The economist, best-selling author, and former Secretary of Labor, Robert Reich says reducing income inequality would benefit not just the currently strained and slowly disappearing middle class (who want to buy organic, and a lot of other things, but can’t), but those at the top too. Increasing the middle class’ purchasing power would create jobs, generate tax revenue, and grow the economy … everything that’s good for business.1
Obama was correct in December when he called widening inequality “the defining challenge of our time.”
1 Why Widening Inequality is Hobbling Equal Opportunity, Robert Reich, 5 February, 2014
cut pesticide forming and everybody will be buying “organic “
If you can get 8 acres of organic yield from a 1 acre plot, why isn’t this how we farm?
To control wealth, you have to control peoples health. and they put the highest price tag on health.
So the government ( the carnegies, the rockfellers , the kennedsy’s etc control the wealth ) controls the supply and distribution and ALSO the How of growth. REsearchers work hard at this . Pharmaceutical scientists work HARDER at this and then the government will pick and choose whom to hand out a dole, a spoon , a bowl or a plate
If weather can be manipulated , toxifying the soil , “pesticiding” the soil and plants is a mad man’s game !
the true terrorists are you know who now – they that keeps their people enslaved with TOXIC food. And Hippocrates said – Food is medicine, not me . Hippocrates said – Not me. I reiterate.
It’s the free part I don’t get. Land isn’t free. Plants and seeds aren’t free. Labor isn’t free. How can you distribute food for free when all the inputs aren’t free? Who pays?
Do you know the richest person on earth ? she also holds the largest land in the world
Wars wereare fought only for LAND .
I don’t think food will ever be free, Anrosh.

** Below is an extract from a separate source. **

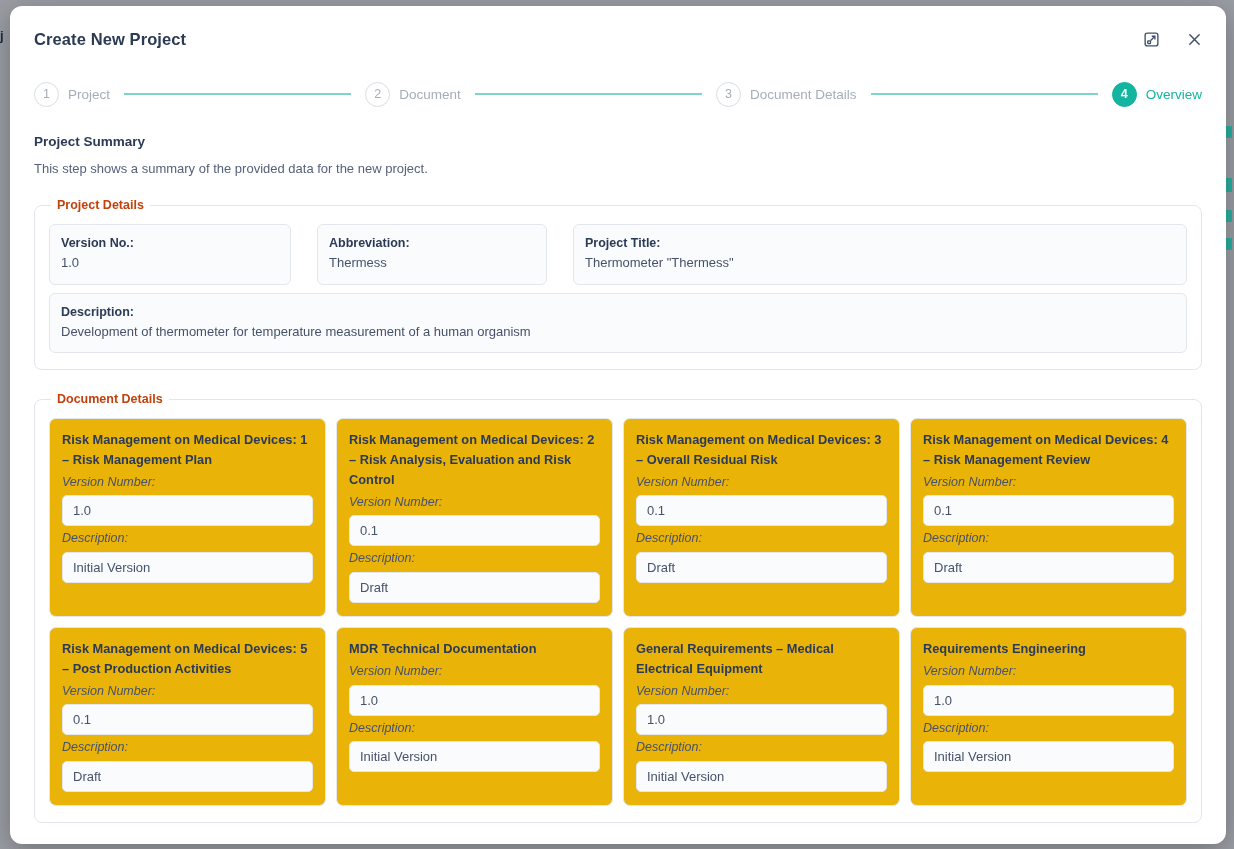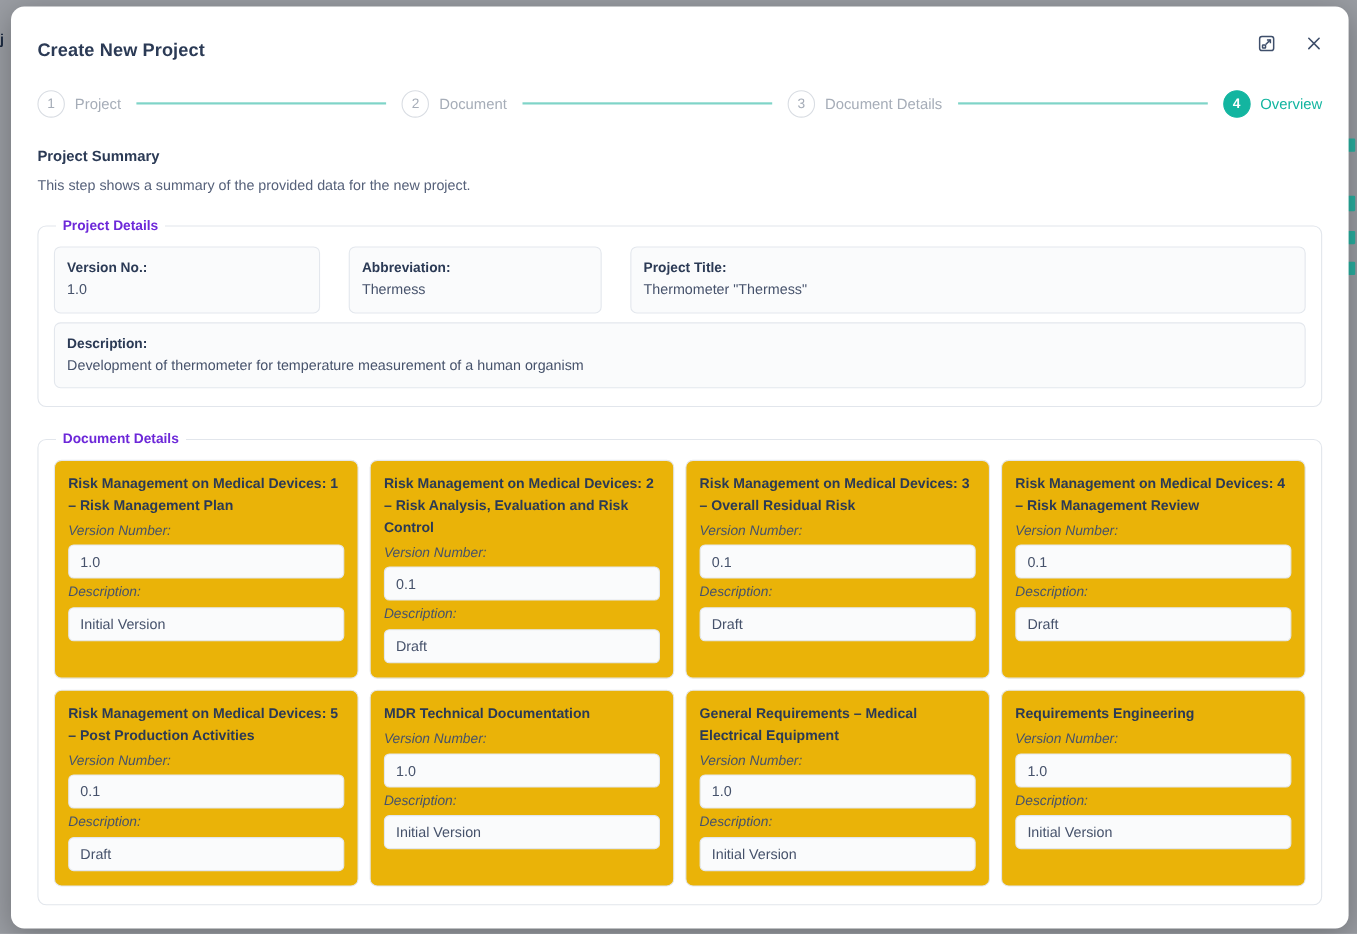"Create New Project" .modal-header { align-items: flex-end -> center; padding: 16px 24px -> 0 24px }
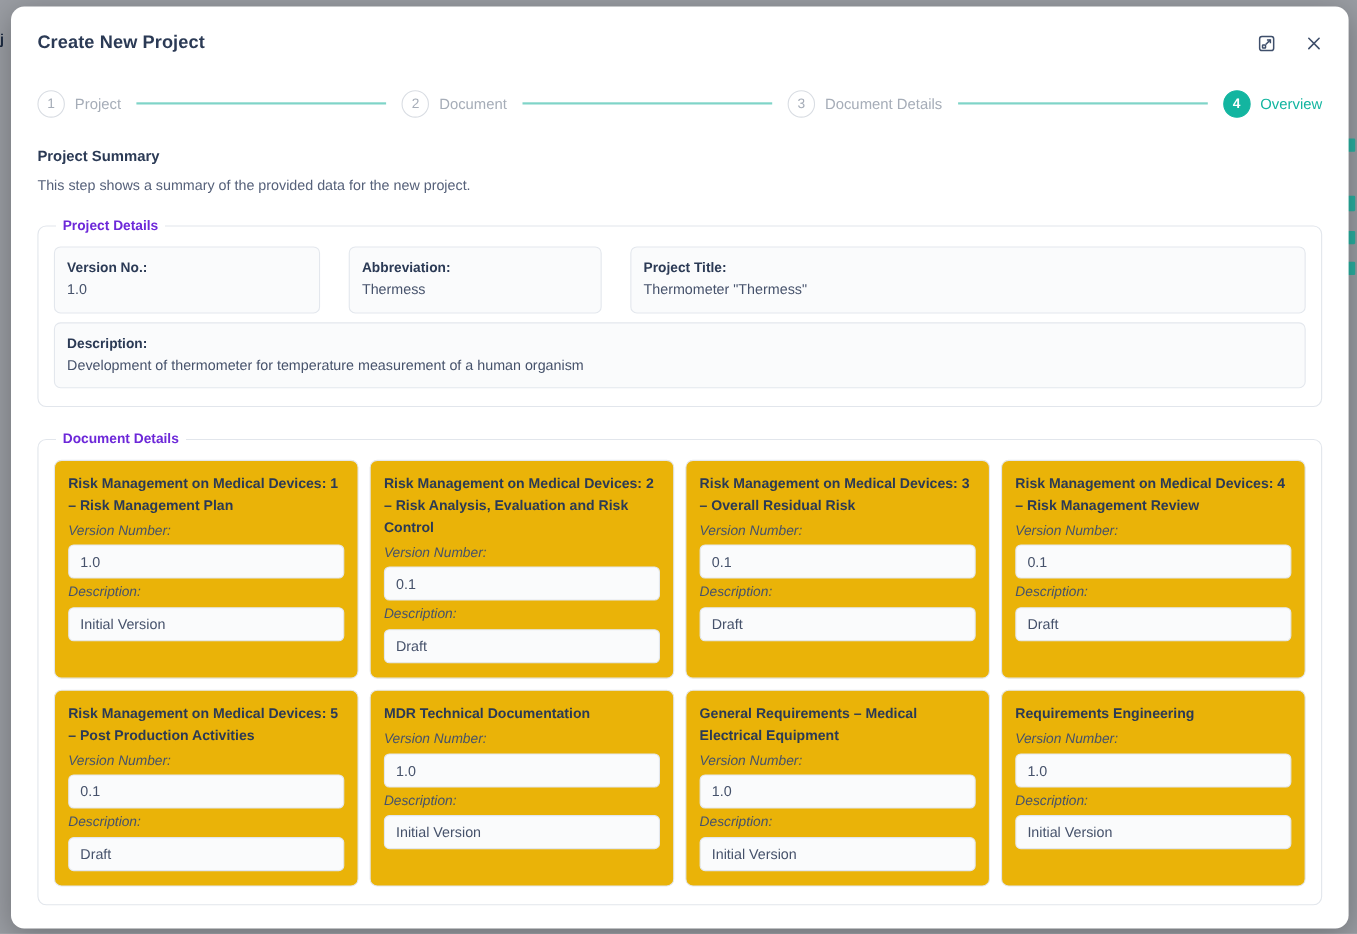"Project Details" fieldset.group legend { color: #6d28d9 -> #c2410c }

I can’t even conceive of it. I don’t understand how the people who wrote and published this article think there is all this free organic food just waiting to be snatched up. Where?

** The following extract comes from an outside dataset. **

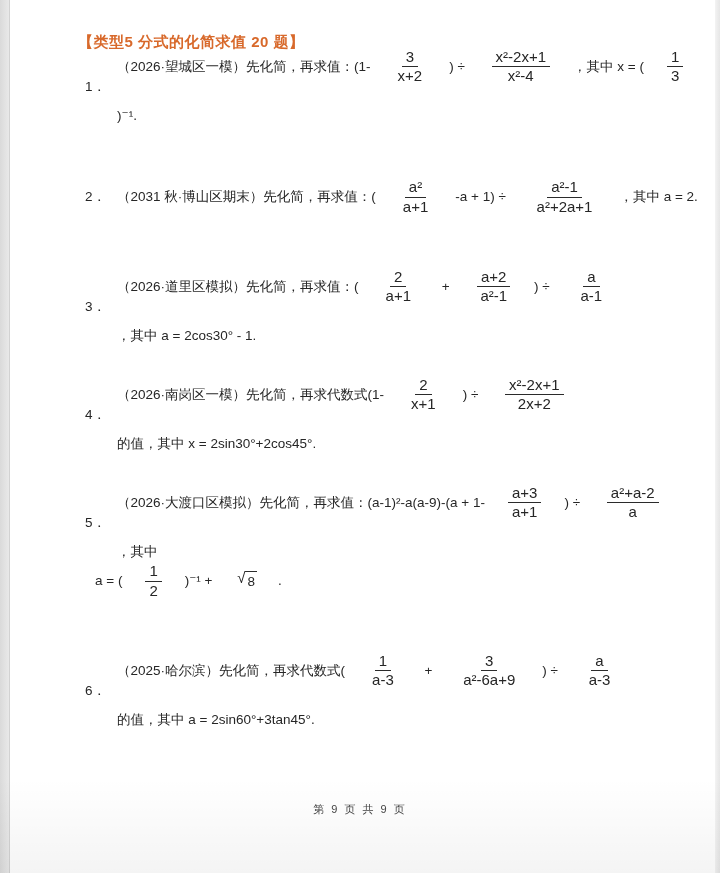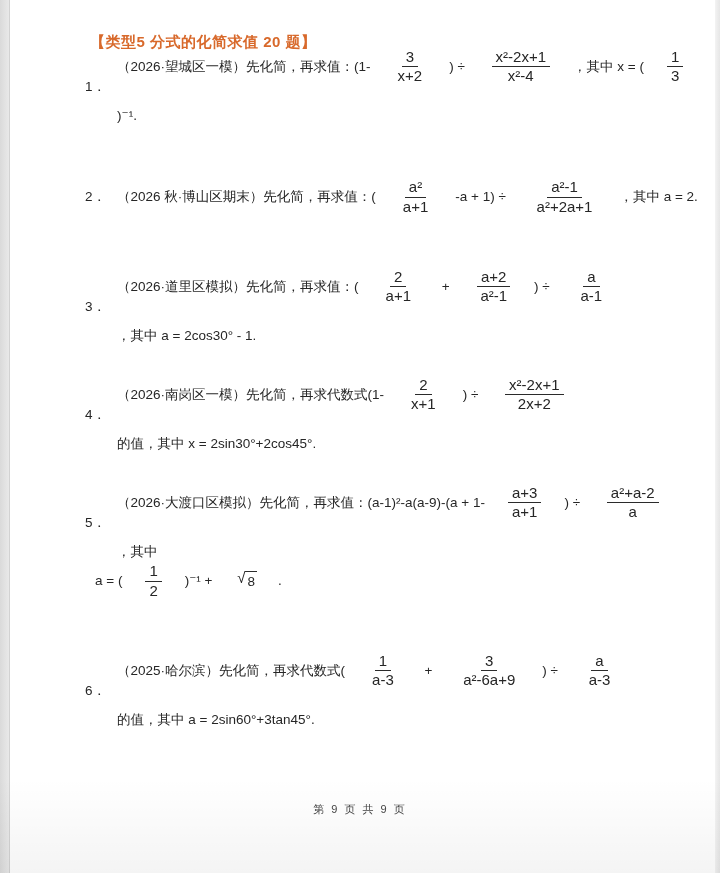"【类型5 分式的化简求值 20 题】" div.header { margin-left: 12px -> none }
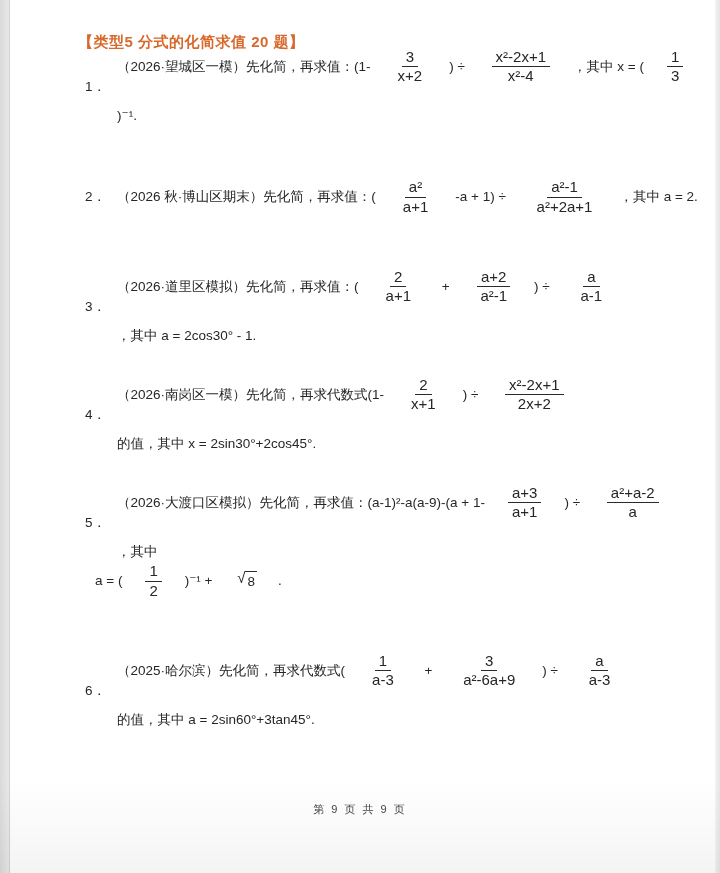"（2026 秋·博山区期末）先化简，再求值：(" span.mt { text: 2026 -> 2031 }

I think the couple in this video are privileged to have the land, the inputs, the labor, the time, … the OK from their township to tear up their yard. The organic soil? (Even farms that want to sell organic have to wait three years for chemicals to degrade, some at least.) They have so much. I wonder if they even see it.
my dad has been growing vegetables for the fly during the season. he only buys those he does not produce. he got the seeds from the relatives . can food be free ?. there are enough seeds to go around to grow our food. that is how food grew – till people left home and cultivation started for the bulk.
We only had soil without toxins once upon a time . WE CHANGED everything and now we try it hard to conceive even the idea – backyard yards are a good example ?. dont you think
It was in my mind to say what you did. So, I can only agree with you here, “till people left home and cultivation started for the bulk.” I read recently that the rise in industrial farming coincided with the movement of people from farms to cities.
I just looked up some statistics…
“As of September 10, 2014, the United States has a total resident population of 318,713,000, making it the third-most populous country in the world. It is very urbanized, with 81% residing in cities and suburbs as of 2014 (the worldwide urban rate is 54%).”
“There are over 313,000,000 people living in the United States. Of that population, less than 1% claim farming as an occupation (and about 2% actually live on farms).
Wouldn’t it take a major exodus of people out of cities and onto land, land suitable for farming? And wouldn’t it take a major change in what people do for a living – from engineering, computers, medicine, teachers, law and government, retail, social services, construction, to farming?